Nov 132013


“We developed the immunosignature technology primarily for early detection of disease, but realized it may have other applications,”

Scientists from the Center for Innovations in Medicine in the Biodesign Institute at Arizona State University have developed a comprehensive, microchip-based technology, called immunosignature diagnosis, which can rapidly and comprehensively measure an individual’s vaccine response, promising to take much of the initial guesswork out of predicting effective vaccines.

Professor Stephen Albert Johnston and Joseph Barten Legutki, used a mouse model of influenza infection to determine how the immunosignature of a natural infection can be used to discriminate between a protective and non-protective vaccine. The study appears in the October 28 early online edition of the Proceedings of the National Academy of Sciences.

Johnston is driven by the quest to develop disruptive technology that could make health care more effective and affordable. Despite 17 percent of the U.S. GDP tied to health care costs and growing, the U.S. does not get as much value per dollar as other countries (spending the most per capita yet ranking last in efficiency). He believes innovative diagnostic technologies that could determine whether or not an individual would get sick before symptoms appear, as well as the early identification of microbial culprits of infections has high potential for transforming medicine.

“We developed the immunosignature technology primarily for early detection of disease, but realized it may have other applications,” said Johnston, who directs the Center for Innovations and Medicine at the Biodesign Institute  “In this work we demonstrate that it may also be useful for screening candidate vaccines.”

Currently, the effectiveness of vaccines is evaluated by looking for the presence a particular type of antibody from the vaccine-generated immune response or by extensive and complicated sets of analyses. The power of the immunosignature is that this effectiveness can be completed in one fell swoop, by using thousands of random molecules aligned on a microscope slide, like the transistors on a computer chip.

“We use an array of 10,000 short peptides, each one about twenty amino acids long, to generate a high degree of specificity and sensitivity for measuring both human, dog, and mouse infections and chronic and genetic diseases,” said Legutki, a faculty in CIM and lead author of the paper. “A subset of these peptides will stand out, based on an individual’s antibody repertoire, and provide a unique pattern, or signature for a given disease.”
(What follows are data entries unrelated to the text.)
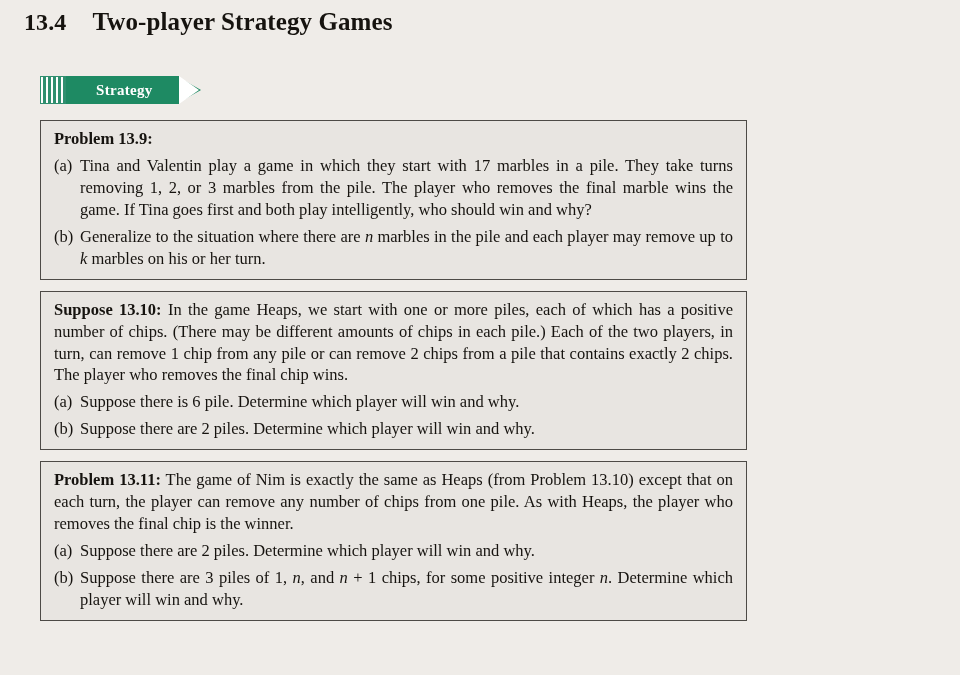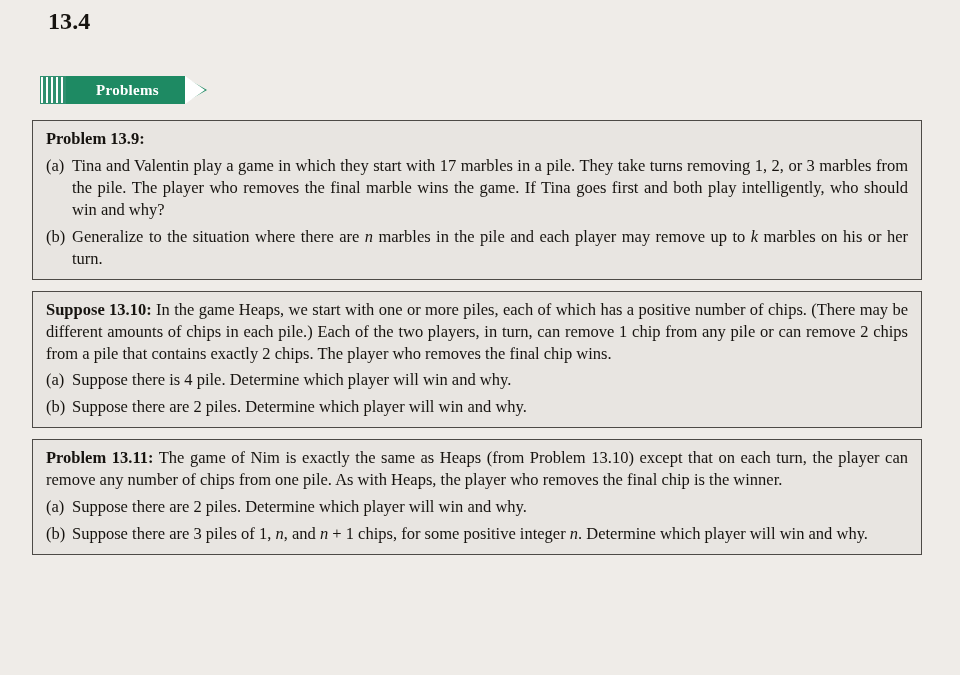--- a/index.html
+++ b/index.html
@@ -17,21 +17,21 @@
   }
   .page {
     position: absolute;
     inset: 0;
     padding: 0;
   }
 
   
   .section-head {
     position: absolute;
-    left: 48px;
+    left: 24px;
     top: 8px;
     display: flex;
     align-items: baseline;
     gap: 26px;
     font-weight: bold;
     font-size: 25px;
     letter-spacing: 0.1px;
   }
   .section-number { font-size: 24px; }
   .section-title { font-size: 25px; }
@@ -83,23 +83,23 @@
     height: 0;
     border-top: 9px solid transparent;
     border-bottom: 9px solid transparent;
     border-left: 16px solid #1e8a63;
     margin-left: -14px;
   }
 
   
   .boxes {
     position: absolute;
-    left: 32px;
+    left: 40px;
     top: 120px;
-    width: 890px;
+    width: 707px;
   }
   .pbox {
     border: 1px solid #4d4a46;
     background: #e8e5e1;
     padding: 7px 13px 9px 13px;
     box-sizing: border-box;
     margin-bottom: 11px;
     font-size: 16.5px;
     line-height: 1.33;
     text-align: justify;
@@ -128,26 +128,27 @@
   }
   .lead { margin-top: 0; }
 </style>
 </head>
 <body>
 
 <div class="page">
 
   <div class="section-head">
     <span class="section-number">13.4</span>
+    <span class="section-title">Two-player Strategy Games</span>
   </div>
 
   <div class="banner">
     <div class="eraser"></div>
     <div class="bar">
-      <span>Problems</span>
+      <span>Strategy</span>
     </div>
     <div class="tip"></div>
     <div class="arrow"></div>
   </div>
 
   <div class="boxes">
 
     <div class="pbox">
       <p class="lead">
         <span class="plabel">Problem 13.9:</span>
@@ -162,21 +163,21 @@
       </div>
     </div>
 
     <div class="pbox">
       <p class="lead">
         <span class="plabel">Suppose 13.10:</span>
         <span>In the game <span class="bold">Heaps</span>, we start with one or more piles, each of which has a positive number of chips. (There may be different amounts of chips in each pile.) Each of the two players, in turn, can remove 1 chip from any pile or can remove 2 chips from a pile that contains exactly 2 chips. The player who removes the final chip wins.</span>
       </p>
       <div class="item">
         <div class="marker">(a)</div>
-        <div class="body">Suppose there is 4 pile. Determine which player will win and why.</div>
+        <div class="body">Suppose there is 6 pile. Determine which player will win and why.</div>
       </div>
       <div class="item">
         <div class="marker">(b)</div>
         <div class="body">Suppose there are 2 piles. Determine which player will win and why.</div>
       </div>
     </div>
 
     <div class="pbox">
       <p class="lead">
         <span class="plabel">Problem 13.11:</span>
In the study, they used a mouse H1N1 flu model system. This included both seasonal forms of influenza or inactive control, as well as several commercially available vaccines that could provide full or partial protection, and asked whether or not the immunosignature could predict vaccine effectiveness. They also examined individual differences among those receiving the same vaccine, and whether the immunosignature profile could have the power to reveal what parts of influenza virus were doing the most harm.

They found that the live and inactive forms of the virus produced different immunosignatures, with different intensities of immune response, yet both contained a core immunosignature of the virus.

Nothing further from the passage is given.